Friedrich Karl Julius Schütz (31 May 1779, in Halle an der Saale – 4 September 1844, in Leipzig) was a German historian. He was the son of philologist Christian Gottfried Schütz (1747–1832).

He studied history at the universities of Jena, Erlangen and Göttingen, obtaining his habilitation in 1801 at Jena. From 1804 onward, he was an associate professor of philosophy at the University of Halle. He was the husband of actress Henriette Hendel-Schütz, with whom he accompanied on her theatrical tours — on occasion he also performed on stage.

== Selected works ==
- Leben und Charakter der Elisabeth Charlotte Herzogin von Orleans, 1820 - Life and character of Élisabeth Charlotte, Duchess of Orléans.
- Goethe und Pustkuchen, 1823 - Goethe and Johann Friedrich Wilhelm Pustkuchen.
- Goethe's Philosophie, 6 volumes 1825–26 - Goethe's philosophy.
- Geschichte der Staatsveränderung in Frankreich unter König Ludwig XVI. oder Entstehung, Fortschritte und Wirkungen der sogenannten neuen Philosophie in diesem Lande, 1827 - History of the change of state in France under Louis XVI.
- Kritik der Ausgabe von Göthe's Werken, 1828 - Review of Goethe's works.

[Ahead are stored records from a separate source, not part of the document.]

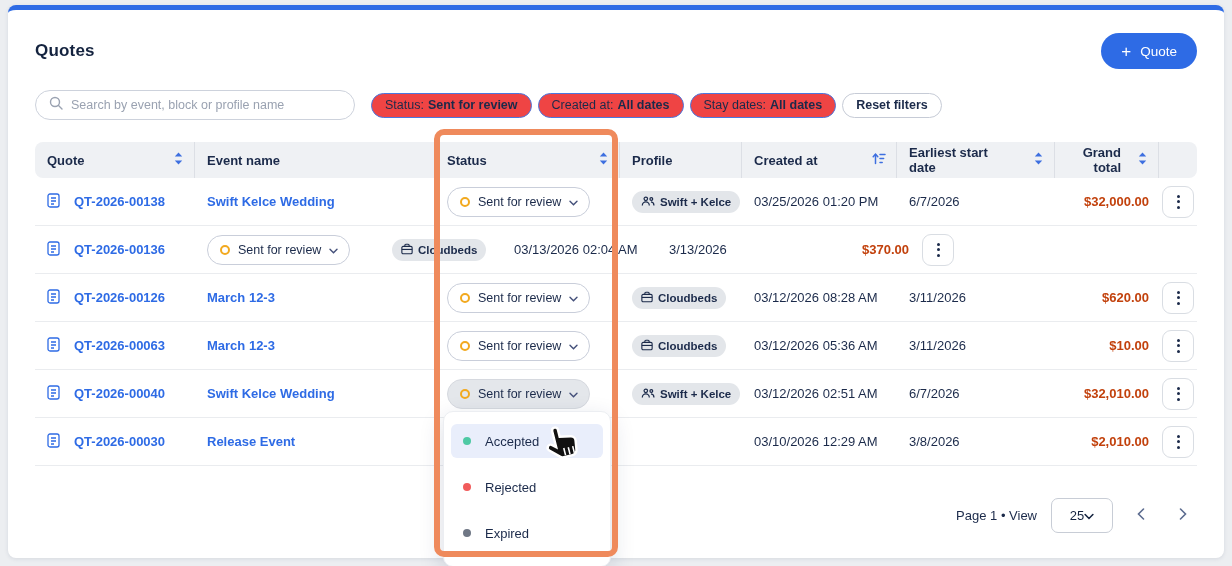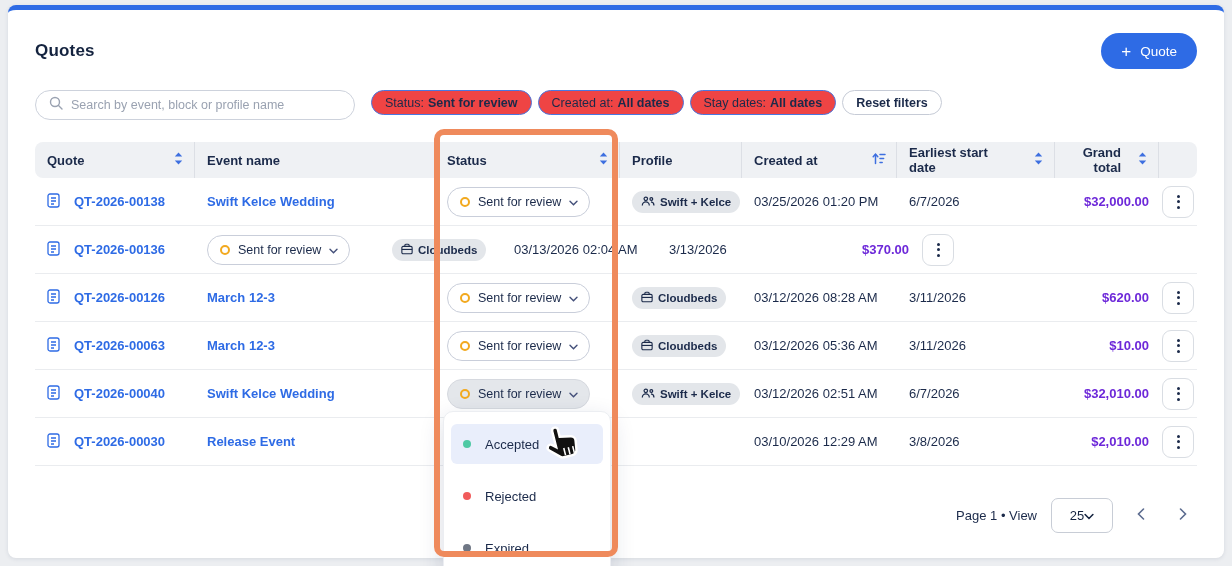--- a/index.html
+++ b/index.html
@@ -27,21 +27,21 @@
   .page-title { font-size: 17px; font-weight: bold; color: #14233F; letter-spacing:.2px; }
   .btn-primary {
     height: 36px; padding: 0 20px;
     background: #2E6BE5; color: #fff;
     border: none; border-radius: 18px;
     font-size: 13.5px; font-family: inherit;
     display: flex; align-items: center; gap: 9px; cursor: pointer;
   }
   .btn-primary .plus { font-size: 17px; line-height: 1; font-weight: 400; }
   
-  .filter-row { margin-top: 21px; height: 30px; display: flex; }
+  .filter-row { margin-top: 21px; height: 30px; display: flex; align-items: center; }
   .search-box {
     width: 320px; height: 30px;
     border: 1px solid #CDD2DC; border-radius: 15px;
     display: flex; align-items: center; gap: 8px; padding: 0 13px;
     background: #fff;
   }
   .search-box input {
     border: none; outline: none; flex: 1;
     font-size: 12.5px; font-family: inherit; color: #1B2A4A; background: transparent;
   }
@@ -76,21 +76,21 @@
   .col-quote  { width: 160px; }
   .col-event  { width: 240px; }
   .col-status { width: 185px; }
   .col-profile{ width: 122px; }
   .col-created{ width: 155px; }
   .col-earliest{ width: 158px; }
   .col-total  { width: 104px; justify-content: flex-end; text-align: right; }
   .col-actions{ width: 38px; padding: 0; justify-content: center; }
   .link { color: #2E6BE5; font-weight: bold; text-decoration: none; cursor: pointer; font-size: 13px; }
   .cell-text { color: #1B2A4A; font-size: 13px; }
-  .total-text { color: #6d28d9; font-weight: bold; font-size: 13px; }
+  .total-text { color: #c2410c; font-weight: bold; font-size: 13px; }
   .status-pill {
     height: 30px; border-radius: 15px; border: 1px solid #C9CEDA; background: #fff;
     display: flex; align-items: center; gap: 8px; padding: 0 11px 0 12px;
     font-size: 12.5px; color: #1B2A4A; cursor: pointer; font-family: inherit;
   }
   .status-pill.open { background: #E4E7EB; border-color: #D6D9DF; }
   .ring {
     width: 10px; height: 10px; border-radius: 50%;
     border: 2px solid #F2A91F; background: transparent; flex: none;
   }
@@ -118,21 +118,21 @@
   }
   .page-arrow { border: none; background: transparent; cursor: pointer; padding: 6px 10px; }
   
   .status-dropdown {
     position: absolute; left: 443px; top: 411px; width: 168px;
     background: #fff; border: 1px solid #ECEEF2; border-radius: 10px;
     box-shadow: 0 8px 24px rgba(20,40,80,.16);
     padding: 12px 7px 16px; z-index: 20;
   }
   .dd-item {
-    height: 40px; border-radius: 6px; display: flex; align-items: center; gap: 14px;
+    height: 34px; border-radius: 6px; display: flex; align-items: center; gap: 14px;
     padding: 0 12px; font-size: 13px; color: #1B2A4A; cursor: pointer;
   }
   .dd-item.highlighted { background: #E9EEFB; }
   .dd-item + .dd-item { margin-top: 12px; }
   .dot { width: 8px; height: 8px; border-radius: 50%; flex: none; }
   .dot-accepted { background: #4EC9A4; }
   .dot-rejected { background: #F15B5B; }
   .dot-expired  { background: #6F7785; }
   .annotation-rect {
     position: absolute; left: 434px; top: 129px; width: 184px; height: 428px;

- Müllner's Leben, Charakter und Geist, 1830 - Amandus Gottfried Adolf Müllner's life, character and spirit.
- Leben, Charakter und Kunst des Ritters Nicolo Paganini, 1830 - Life, character and art of Niccolò Paganini.
- Christian Gottfried Schütz, 2 volumes 1834–35 - Biography of his father, Christian Gottfried Schütz.
- Zacharias Werner's Biographie und Characteristik, nebst Original-Mittheilungen aus dessen handschriftlichen Tagebüchern, 2 volumes 1841 - Zacharias Werner's biography and character.